On the pattern board, I got 150 hits in the 30-inch circle from a Modified choke at 40 yards. That would be the equivalent of a near 100 percent pattern with a comparable load of straight steel 2s. The hits from the 2s and 7 ½s were easy to tell apart. In my tests, all 55 TSS pellets wound up inside the 30-inch circle, and most hit inside a 20-inch circle.

The laws of physics are immutable; bad things happen at longer ranges with blended loads. The more aerodynamic, denser TSS pellets outrun the lighter, bulkier steel, and the load strings out. These are not loads made for long-range shooting.

And, that brings us to the biggest misconception hunters have with these loads. Many believe “the steel is for short-range shots, and the TSS is for long shots.” Wrong. Where these loads excel is at the mid-ranges, where the TSS and steel work together to give you much higher hit-probability. At home, I shot the 2/7 ½s at ducks and a few geese that found my duck ponds with very good results.

These would be ideal loads for shooting at decoying ducks in flooded corn, which is some of the worst stuff for people and dogs to chase down crippled ducks. For long range shooting, shoot all one size of bigger shot through a tight choke.

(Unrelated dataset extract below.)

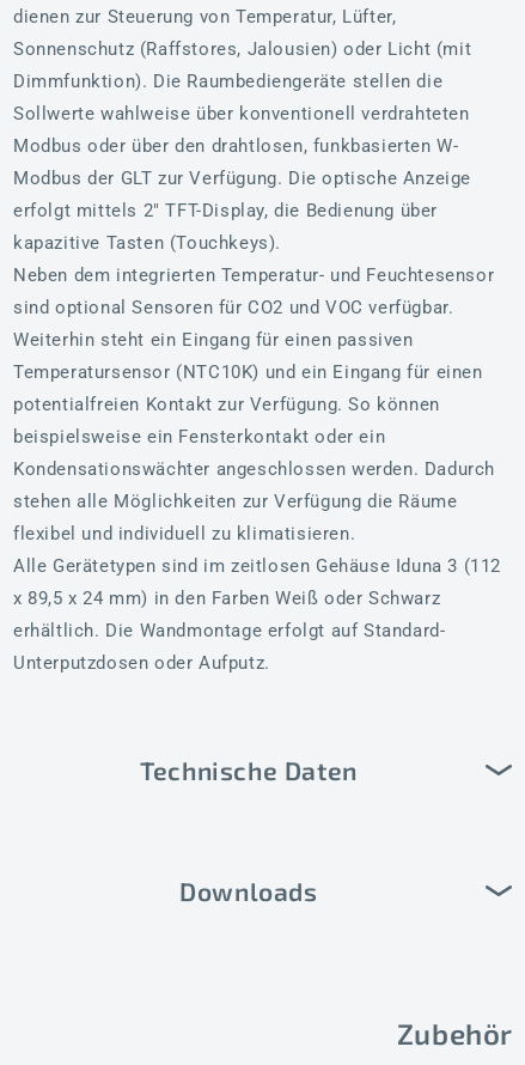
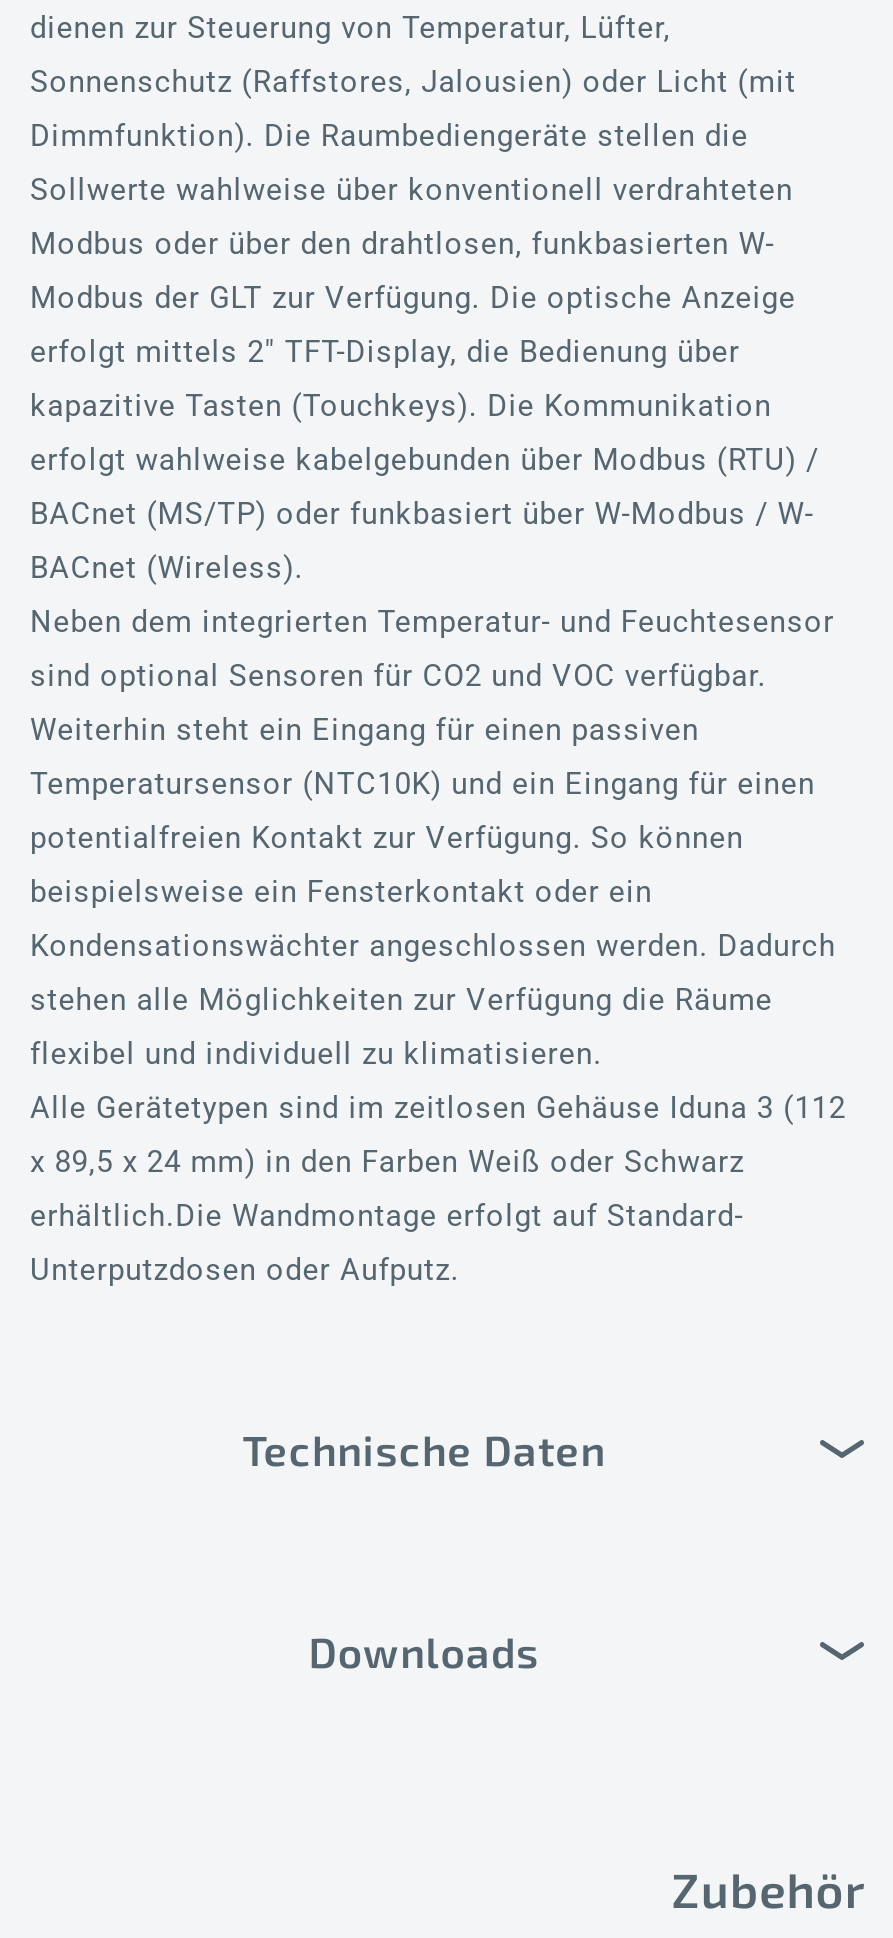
[13,232,281,254] kapazitive Tasten (Touchkeys). -> [30,388,819,586] kapazitive Tasten (Touchkeys). Die Kommunikation | erfolgt wahlweise kabelgebunden über Modbus (RTU) / | BACnet (MS/TP) oder funkbasiert über W-Modbus / W- | BACnet (Wireless).
[13,620,445,641] erhältlich. Die Wandmontage erfolgt auf Standard- -> [30,1198,744,1234] erhältlich.Die Wandmontage erfolgt auf Standard-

A dead goose laying across a shotgun with an empty shotshell next to it.
The author shot this goose with Kent Fasteel + BB/2 loads. (Photo/Phil Bourjaily)

Stacked Steel

Steel stacked loads, now offered by Kent and Remington, work differently. While the premium/steel loads have bigger steel shot on the bottom and the smaller tungsten or bismuth pellets on top, with steel, you load the smaller shot first, then layer the bigger shot on top. Kent’s Jeff Barry told me that in their testing, the then-new Fasteel + ammo produced better patterns. The smaller pellets drafted behind the bigger pellets, he claimed, like NASCAR racers drafting behind semi-trucks. The smaller shot stayed in the pattern longer, as it got a free ride behind the big pellets, which did the hard work of fighting air resistance. The result, he told me, was that the stacked steel load of, say, BBs and 2s actually put more pellets on target despite having lower pellet counts than straight 2s.

I did not say “yeah, right” out loud, but I wasn’t sure the blends would make a significant difference. It’s a good thing I kept my mouth shut because on the pattern board, the BB/2 Fasteel + ammo performed exactly as advertised. Due to the drafting effect Barry described, they put more pellets on target than straight 2s. Better yet, because some of those pellets were BBs, the pattern had more total energy than a pattern of all-2 shot would.

In the field, I found them to be a great load for days when the forecast called for mallards with a chance of geese. It’s not that I can’t shoot decoying geese with 2s, I have, plenty of times. But I can shoot them better when there are some BBs mixed in to anchor those big 10 to 13-pound giants, yet the load still has enough pattern density for ducks.

Lacking a high-speed camera, I can’t tell you at what distance the BBs outrun the 2s, but given the drafting effect, I would suspect this pattern stays together for a while, then ultimately string out. Like the pricier tungsten-steel blends, this stuff is made for hitting birds at medium range harder, not for pass shooting. The way to use these effectively in the field is to stay within the limitations of the smaller shot size in the shell. Do that, and you might find these shells stack the odds in your favor.